Among the records below, find the lines with the word "válido" and copy them.

> _Provided information_:

_ _ _ _

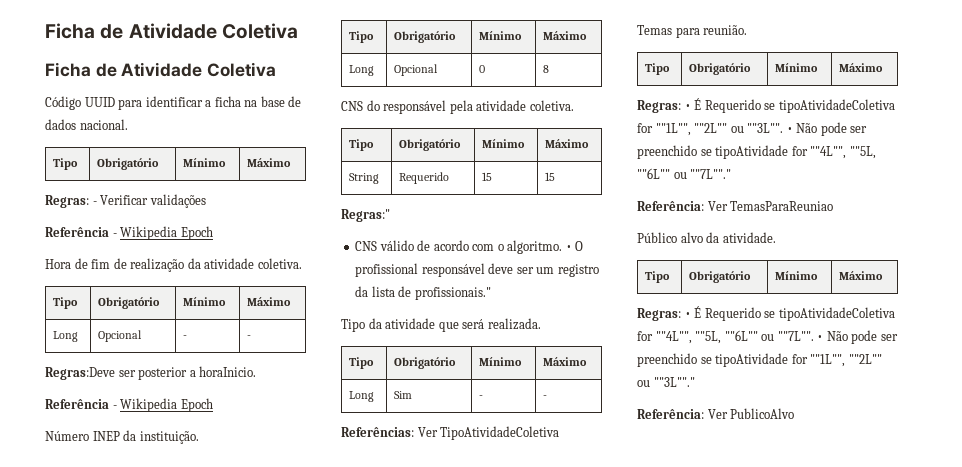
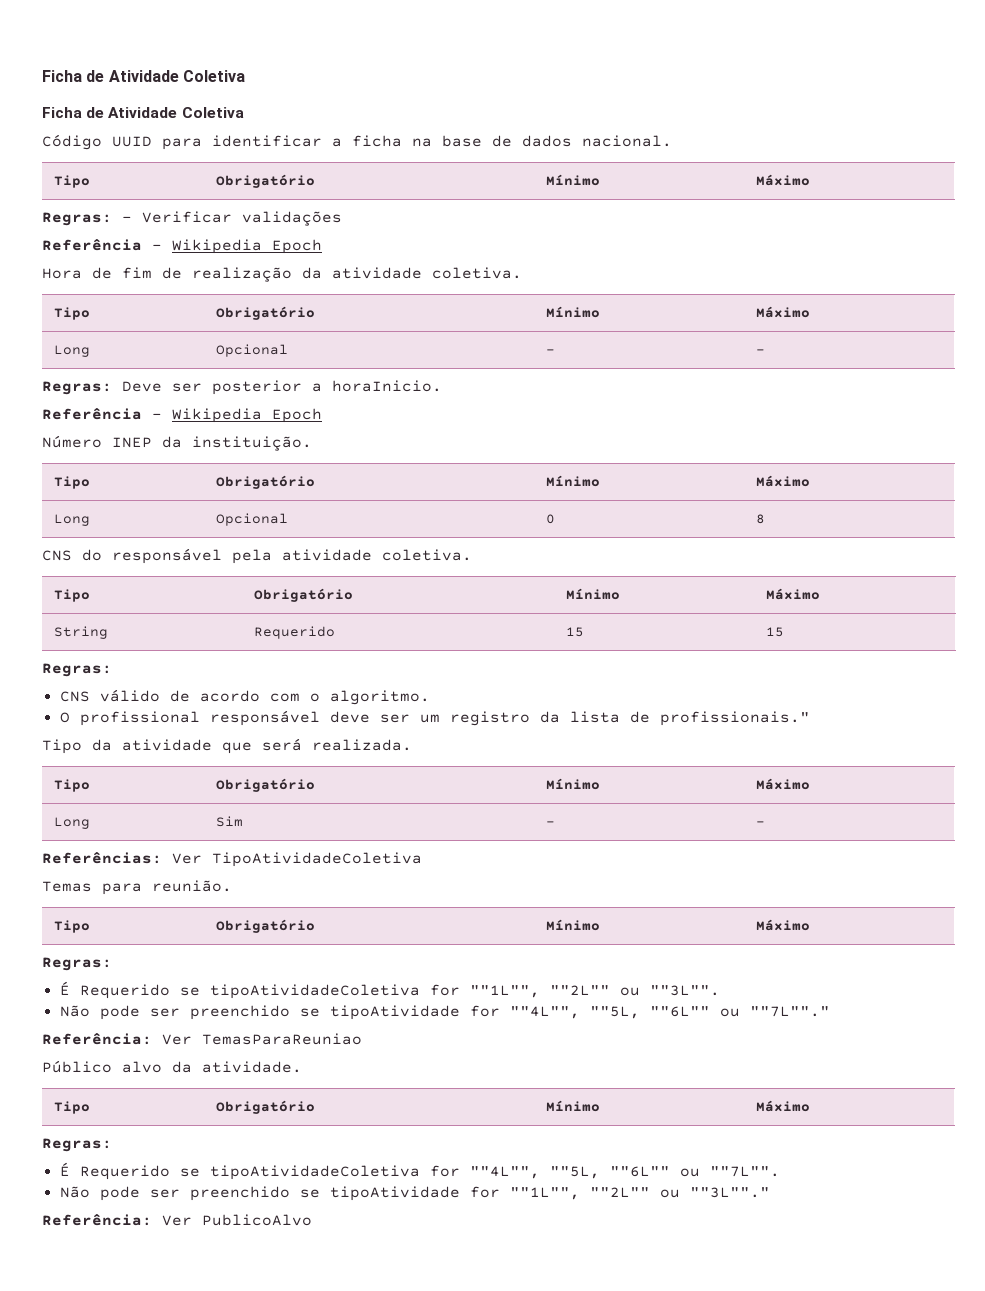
- Regras:Deve ser posterior a horaInicio.
+ Regras: Deve ser posterior a horaInicio.
  String | Requerido | 15 | 15
- Regras:"
+ Regras:
- CNS válido de acordo com o algoritmo. • O profissional responsável deve ser um registro da lista de profissionais."
+ CNS válido de acordo com o algoritmo.
+ O profissional responsável deve ser um registro da lista de profissionais."
  Temas para reunião.
  Tipo | Obrigatório | Mínimo | Máximo
- Regras: • É Requerido se tipoAtividadeColetiva for ""1L"", ""2L"" ou ""3L"". • Não pode ser preenchido se tipoAtividade for ""4L"", ""5L, ""6L"" ou ""7L""."
+ Regras:
+ É Requerido se tipoAtividadeColetiva for ""1L"", ""2L"" ou ""3L"".
+ Não pode ser preenchido se tipoAtividade for ""4L"", ""5L, ""6L"" ou ""7L""."
  Público alvo da atividade.
  Tipo | Obrigatório | Mínimo | Máximo
- Regras: • É Requerido se tipoAtividadeColetiva for ""4L"", ""5L, ""6L"" ou ""7L"". • Não pode ser preenchido se tipoAtividade for ""1L"", ""2L"" ou ""3L""."
+ Regras:
+ É Requerido se tipoAtividadeColetiva for ""4L"", ""5L, ""6L"" ou ""7L"".
+ Não pode ser preenchido se tipoAtividade for ""1L"", ""2L"" ou ""3L""."

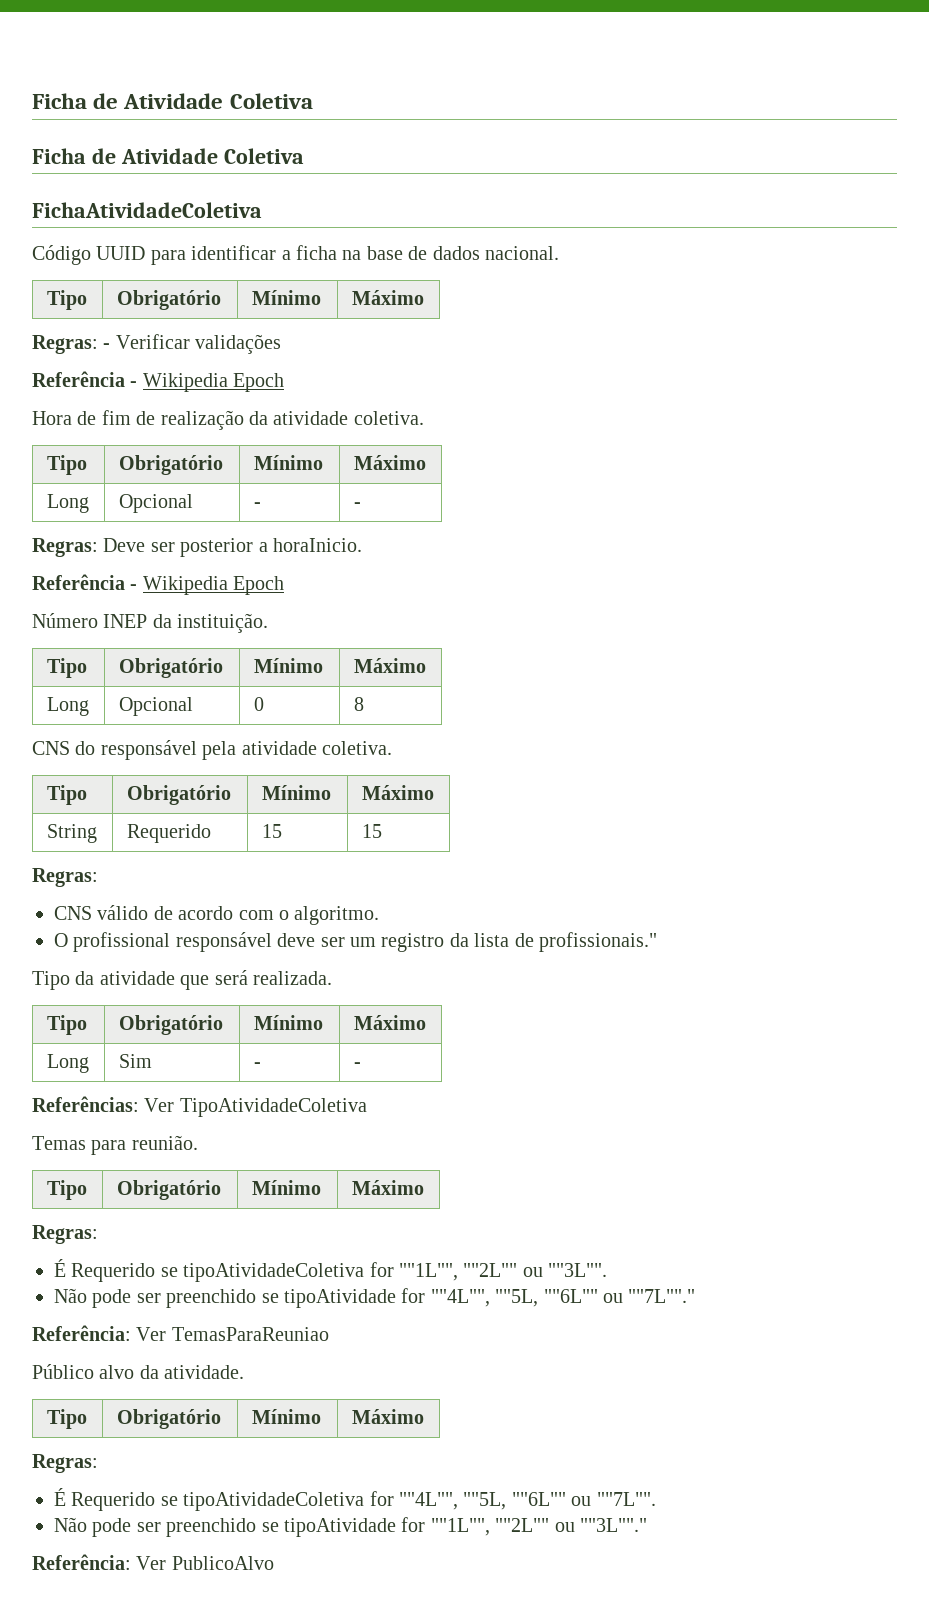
+ FichaAtividadeColetiva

_ _ _ _

> _Your solution_:
- CNS válido de acordo com o algoritmo. • O profissional responsável deve ser um registro da lista de profissionais."
+ CNS válido de acordo com o algoritmo.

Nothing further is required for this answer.